IF DB_ID('testdb') IS NOT NULL DROP DATABASE testdb;

CREATE DATABASE testdb;

GO

USE testdb;

GO

CREATE TRIGGER trg_testdb_rename ON DATABASE FOR RENAME

AS

DECLARE

@SchemaName AS SYSNAME =

EVENTDATA().value('(/EVENT_INSTANCE/SchemaName)[1]', 'sysname'),

@TargetObjectName AS SYSNAME =

EVENTDATA().value('(/EVENT_INSTANCE/TargetObjectName)[1]', 'sysname'),

@ObjectName AS SYSNAME =

EVENTDATA().value('(/EVENT_INSTANCE/ObjectName)[1]', 'sysname'),

@NewObjectName AS SYSNAME =

EVENTDATA().value('(/EVENT_INSTANCE/NewObjectName)[1]', 'sysname');

DECLARE

@msg AS NVARCHAR(1000) =

N'RENAME event occurred.

SchemaName: ' + @SchemaName + N'

TargetObjectName: ' + @TargetObjectName + N'

ObjectName: ' + @ObjectName + N'

NewObjectName: ' + @NewObjectName;

PRINT @msg;

GO

To test the trigger, the following code creates a table called dbo.T1 with a column called col1 and runs the sp_rename procedure to rename the column to col2:

CREATE TABLE dbo.T1(col1 INT);

EXEC sp_rename 'dbo.T1.col1', 'col2', 'COLUMN';

The trigger on the RENAME event fires and prints the following message:

RENAME event occurred.

SchemaName: dbo

TargetObjectName: T1

ObjectName: col1

NewObjectName: col2

Sparse Columns

Sparse columns are columns that are optimized for the storage of NULLs. To define a column as sparse, specify the SPARSE attribute as part of the column definition. Sparse columns consume no storage for NULLs, even with fixed-length types; however, when a column is marked as sparse, storage of non-NULL values becomes more expensive than usual. Therefore, you should define a column as sparse only when it will store a large percentage of NULLs. SQL Server Books Online provides recommendations for the percentage of NULLs that justify making a column sparse for each data type.

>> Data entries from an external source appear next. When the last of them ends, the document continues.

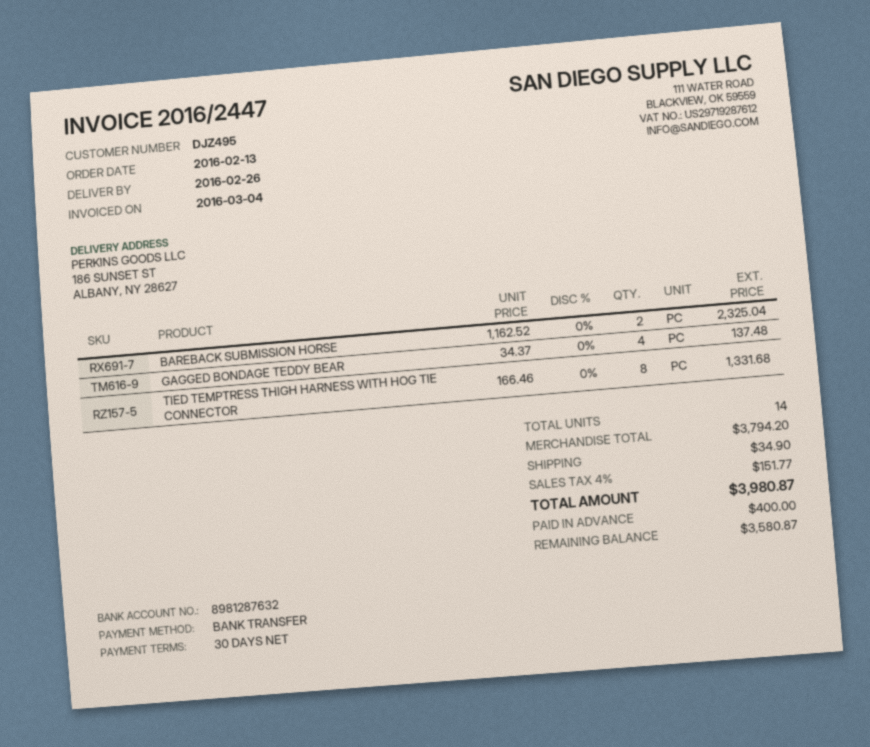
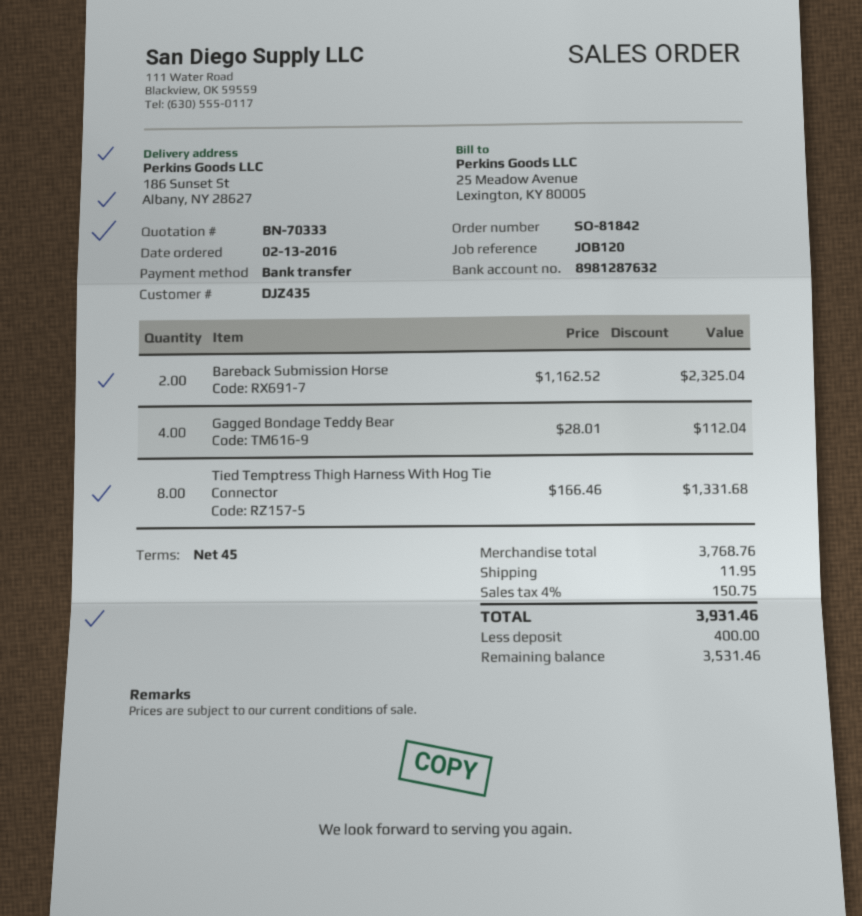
payment terms: 30 days -> 45 days
customer number: DJZ495 -> DJZ435
GAGGED BONDAGE TEDDY BEAR: 4 x 34.37 = 137.48 -> 4 x 28.01 = 112.04
subtotal: 3794.20 -> 3768.76
shipping: 34.90 -> 11.95
tax: 4% = 151.77 -> 4% = 150.75
total: 3980.87 -> 3931.46
balance: 3580.87 -> 3531.46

Querying and manipulation of sparse columns is the same as for regular columns, with one exception described later in this paper. For example, the following code creates a table named T1 in tempdb (for test purposes), marks three of its columns with the SPARSE attribute, inserts a couple of rows, and queries the table:

USE tempdb;

IF OBJECT_ID('dbo.T1', 'U') IS NOT NULL DROP TABLE dbo.T1;

CREATE TABLE dbo.T1

(

keycol INT NOT NULL PRIMARY KEY,

col1 VARCHAR(20) NOT NULL,

col2 INT SPARSE NULL,

col3 CHAR(10) SPARSE NULL,

col4 NUMERIC(12, 2) SPARSE NULL

);

INSERT INTO dbo.T1(keycol, col1, col2) VALUES(1, 'a', 10);

INSERT INTO dbo.T1(keycol, col1, col4) VALUES(2, 'b', 20.00);

SELECT keycol, col1, col2, col3, col4

FROM dbo.T1;

There are several restrictions on using sparse columns not covered in this paper; see SQL Server Books Online for complete information.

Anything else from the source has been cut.